Version comparison data
⟨

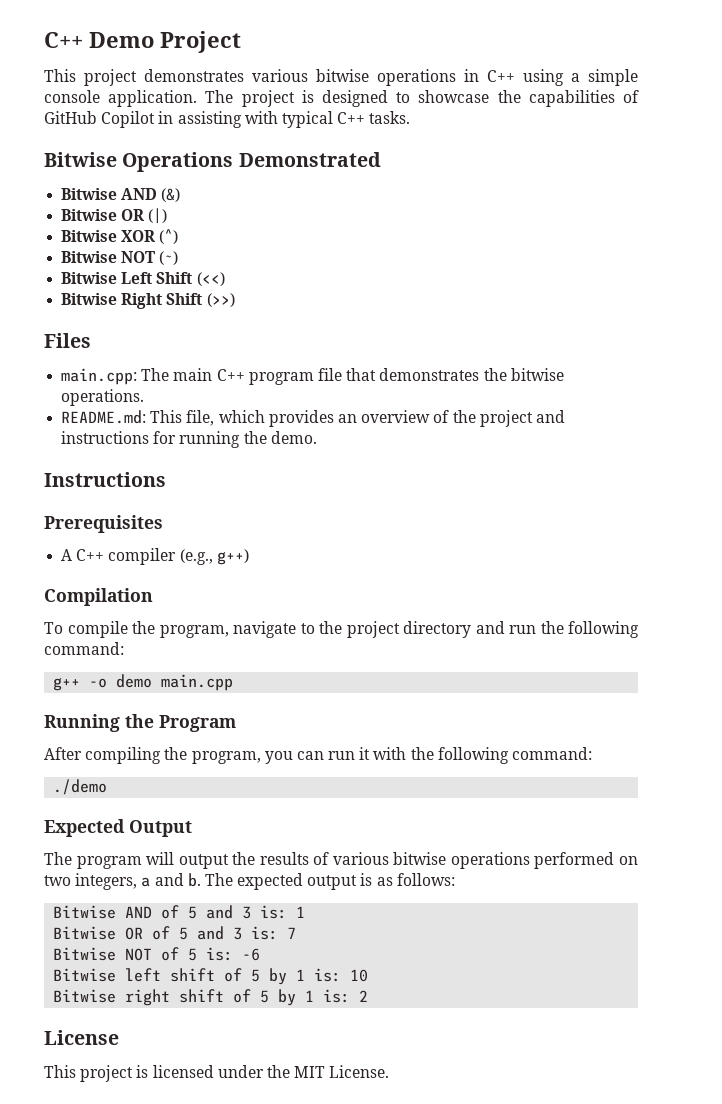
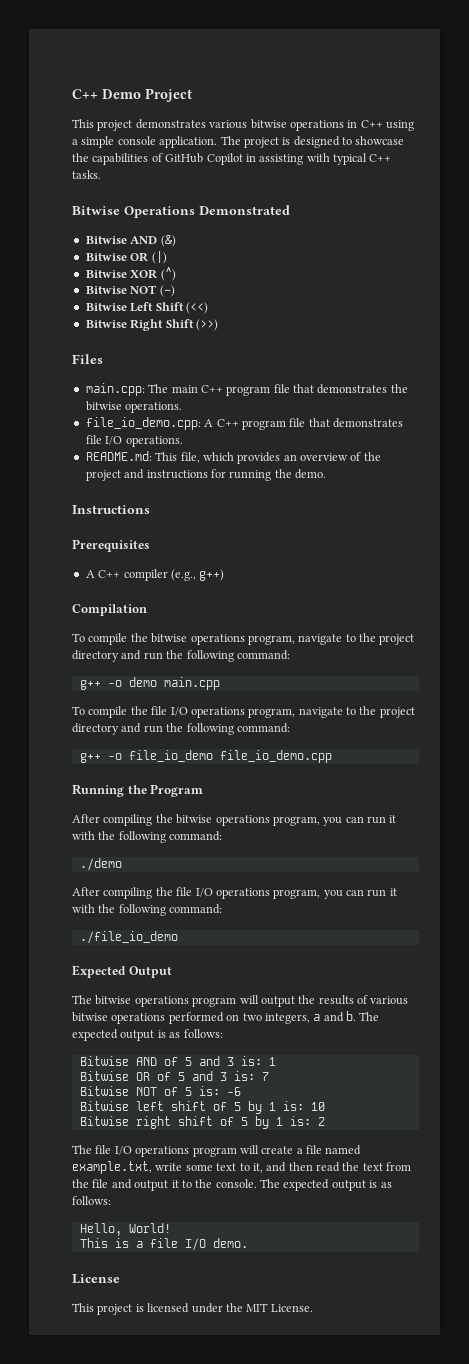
+ file_io_demo.cpp: A C++ program file that demonstrates file I/O operations.
- To compile the program, navigate to the project directory and run the following command:
+ To compile the bitwise operations program, navigate to the project directory and run the following command:
+ To compile the file I/O operations program, navigate to the project directory and run the following command:
+ g++ -o file_io_demo file_io_demo.cpp
- After compiling the program, you can run it with the following command:
+ After compiling the bitwise operations program, you can run it with the following command:
+ After compiling the file I/O operations program, you can run it with the following command:
+ ./file_io_demo
- The program will output the results of various bitwise operations performed on two integers, a and b.
+ The bitwise operations program will output the results of various bitwise operations performed on two integers, a and b.
+ The file I/O operations program will create a file named example.txt, write some text to it, and then read the text from the file and output it to the console. The expected output is as follows:
+ Hello, World!
+ This is a file I/O demo.

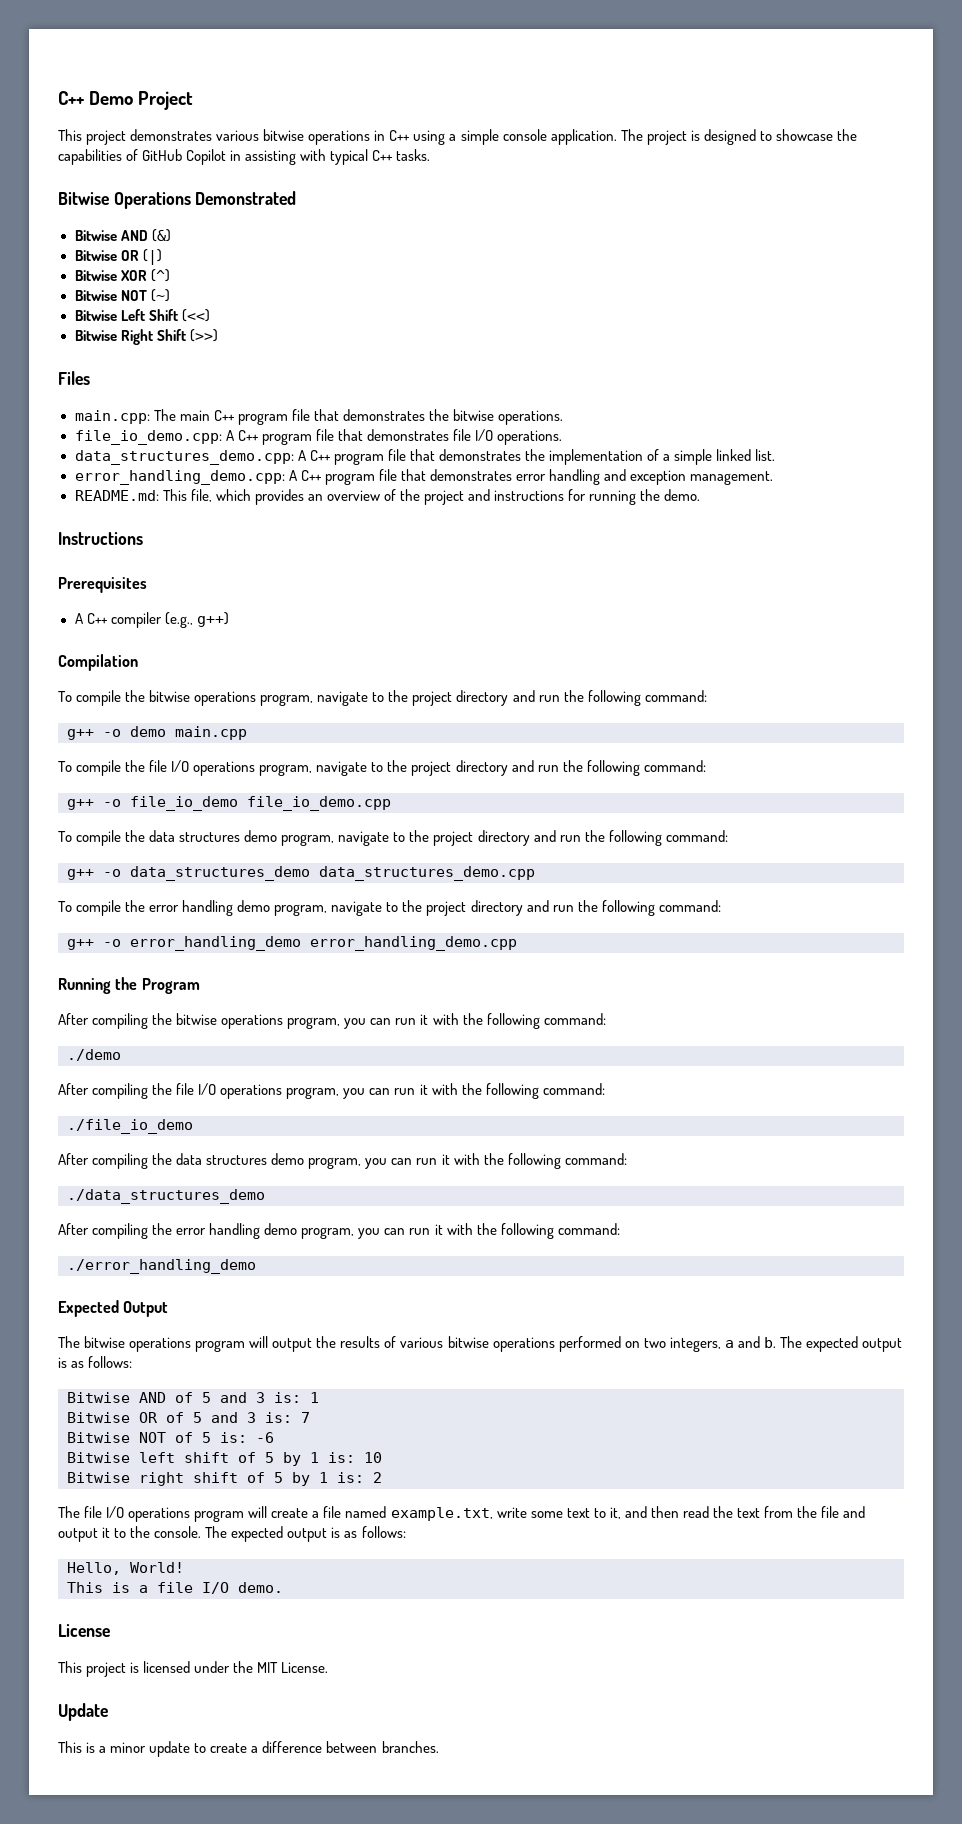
+ data_structures_demo.cpp: A C++ program file that demonstrates the implementation of a simple linked list.
+ error_handling_demo.cpp: A C++ program file that demonstrates error handling and exception management.
+ To compile the data structures demo program, navigate to the project directory and run the following command:
+ g++ -o data_structures_demo data_structures_demo.cpp
+ To compile the error handling demo program, navigate to the project directory and run the following command:
+ g++ -o error_handling_demo error_handling_demo.cpp
+ After compiling the data structures demo program, you can run it with the following command:
+ ./data_structures_demo
+ After compiling the error handling demo program, you can run it with the following command:
+ ./error_handling_demo
+ Update
+ This is a minor update to create a difference between branches.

⟩

● Requirement:
In the copy, include every line of the entries above exactly and none of the pictures.

● Expected output:
+ file_io_demo.cpp: A C++ program file that demonstrates file I/O operations.
- To compile the program, navigate to the project directory and run the following command:
+ To compile the bitwise operations program, navigate to the project directory and run the following command:
+ To compile the file I/O operations program, navigate to the project directory and run the following command:
+ g++ -o file_io_demo file_io_demo.cpp
- After compiling the program, you can run it with the following command:
+ After compiling the bitwise operations program, you can run it with the following command:
+ After compiling the file I/O operations program, you can run it with the following command:
+ ./file_io_demo
- The program will output the results of various bitwise operations performed on two integers, a and b.
+ The bitwise operations program will output the results of various bitwise operations performed on two integers, a and b.
+ The file I/O operations program will create a file named example.txt, write some text to it, and then read the text from the file and output it to the console. The expected output is as follows:
+ Hello, World!
+ This is a file I/O demo.

+ data_structures_demo.cpp: A C++ program file that demonstrates the implementation of a simple linked list.
+ error_handling_demo.cpp: A C++ program file that demonstrates error handling and exception management.
+ To compile the data structures demo program, navigate to the project directory and run the following command:
+ g++ -o data_structures_demo data_structures_demo.cpp
+ To compile the error handling demo program, navigate to the project directory and run the following command:
+ g++ -o error_handling_demo error_handling_demo.cpp
+ After compiling the data structures demo program, you can run it with the following command:
+ ./data_structures_demo
+ After compiling the error handling demo program, you can run it with the following command:
+ ./error_handling_demo
+ Update
+ This is a minor update to create a difference between branches.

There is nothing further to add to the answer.